Durch meinen Kopf zogen vage Erinnerungsfetzen. »Ich kann mich daran erinnern. War sie nicht erstochen und dann abgeladen worden?«

»Genau.«

»Irgendwie seltsam, dass es nie gelungen ist, sie zu identifizieren.«

»Das fand er auch. Es ist einer dieser Fälle, die ihm nicht aus dem Sinn gegangen sind. Er war der Meinung, er müsse irgendetwas übersehen haben. Immer wieder hat er sich darüber hergemacht, aber er ist nicht viel weiter gekommen.«

»Und was meinen Sie – dass man die Sache noch mal anpacken sollte?«

»Wenn ich ihn dazu überreden kann. Ich glaube, es würde seine Stimmung enorm aufhellen.«

Ich blätterte die Kopien durch und verfolgte den Ablauf von Daten und Vorgängen. »Sieht aus, als wäre einfach alles mit drin.«

»Schwarz-Weiß-Abzüge der Fotos vom Fundort eingeschlossen. Er hatte zwar noch ein paar andere Akten da, aber die hier ist mir ins Auge gestochen.« Er hielt inne, um sich den Mund abzuwischen, und schob dann seinen Teller beiseite. »Es würde ihn aufheitern, wieder in den Fall einzusteigen und zu versuchen, neue Erkenntnisse aufzutreiben. Er kann als Ermittlungsleiter fungieren, und wir machen die Kleinarbeit.«

Ich ertappte mich dabei, wie ich die Augen aufriss. »Sie und ich.«

»Sicher, warum nicht? Wir können Sie für Ihren Zeitaufwand bezahlen. Fürs Erste schlage ich einfach nur vor, dass wir drei uns zusammensetzen und uns unterhalten. Wenn ihm die Idee gefällt, machen wir weiter. Wenn nicht, wird mir schon was anderes einfallen.«

Ich tippte auf die Unterlagen. »Ich will mich ja nicht in Binsenweisheiten ergehen, aber das hier ist achtzehn Jahre alt.«

»Ich weiß, aber abgesehen von Staceys Interesse hat es in dem Fall seit 1970 oder so keinerlei Vorstöße mehr gegeben. Was, wenn wir ihn aufklären könnten? Stellen Sie sich nur vor, was das für ihn bedeuten würde. Es könnte alles verändern.« Zum ersten Mal zeichnete sich eine gewisse Lebhaftigkeit auf seiner Miene ab.

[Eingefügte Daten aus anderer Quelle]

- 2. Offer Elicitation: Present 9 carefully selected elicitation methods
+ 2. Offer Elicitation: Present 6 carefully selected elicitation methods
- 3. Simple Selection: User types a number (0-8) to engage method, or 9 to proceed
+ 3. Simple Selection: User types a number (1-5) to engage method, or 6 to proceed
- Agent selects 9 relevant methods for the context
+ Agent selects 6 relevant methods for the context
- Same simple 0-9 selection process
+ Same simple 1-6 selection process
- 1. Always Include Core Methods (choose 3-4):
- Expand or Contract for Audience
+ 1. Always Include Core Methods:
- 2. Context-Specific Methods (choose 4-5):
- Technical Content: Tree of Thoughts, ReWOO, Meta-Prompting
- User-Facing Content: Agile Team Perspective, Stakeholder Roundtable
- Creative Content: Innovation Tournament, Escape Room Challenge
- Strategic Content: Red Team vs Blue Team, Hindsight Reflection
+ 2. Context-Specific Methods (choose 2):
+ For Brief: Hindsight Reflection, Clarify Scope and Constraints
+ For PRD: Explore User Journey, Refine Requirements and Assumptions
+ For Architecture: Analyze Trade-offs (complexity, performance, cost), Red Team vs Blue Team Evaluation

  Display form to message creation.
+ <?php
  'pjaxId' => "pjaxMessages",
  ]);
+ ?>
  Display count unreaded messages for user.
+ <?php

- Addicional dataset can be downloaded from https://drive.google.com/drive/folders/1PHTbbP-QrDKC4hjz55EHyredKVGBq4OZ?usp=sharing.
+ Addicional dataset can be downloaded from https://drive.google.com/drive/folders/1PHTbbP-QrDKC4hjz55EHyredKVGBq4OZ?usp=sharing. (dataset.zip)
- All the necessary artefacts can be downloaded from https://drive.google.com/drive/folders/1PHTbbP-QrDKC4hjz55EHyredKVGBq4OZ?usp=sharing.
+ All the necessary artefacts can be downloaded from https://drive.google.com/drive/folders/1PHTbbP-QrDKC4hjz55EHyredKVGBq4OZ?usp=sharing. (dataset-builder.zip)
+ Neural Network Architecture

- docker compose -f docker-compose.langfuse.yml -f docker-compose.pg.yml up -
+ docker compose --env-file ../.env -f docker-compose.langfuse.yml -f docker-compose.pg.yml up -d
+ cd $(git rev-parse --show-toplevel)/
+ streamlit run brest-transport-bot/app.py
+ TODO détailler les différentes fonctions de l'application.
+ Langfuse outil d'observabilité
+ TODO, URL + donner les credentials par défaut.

Ich tat so, als müsse ich nachdenken, doch es gab nicht viel zu überlegen. Ich hatte genug von der Büroarbeit. Die Aktenrecherchen und die Personenüberprüfungen standen mir bis obenhin. »Stacey hat nach wie vor Zugang zum Sheriffbüro?«

»Sicher. Eine Menge Leute dort haben eine enorm hohe Meinung von ihm. Wahrscheinlich können wir alles kriegen, was wir haben wollen – in einem vernünftigen Rahmen natürlich.«

»Lassen Sie mich das hier mit nach Hause nehmen und lesen.«

Dolan lehnte sich zurück und bemühte sich, nicht allzu erfreut dreinzusehen. »Ich bin von sechs bis Mitternacht drüben im CC’s. Kommen Sie bis acht Uhr vorbei, dann können wir auf einen Sprung zum St. Terry’s fahren und Stacey auf den neuesten Stand bringen.«

Ich merkte, wie ich ebenfalls lächeln musste.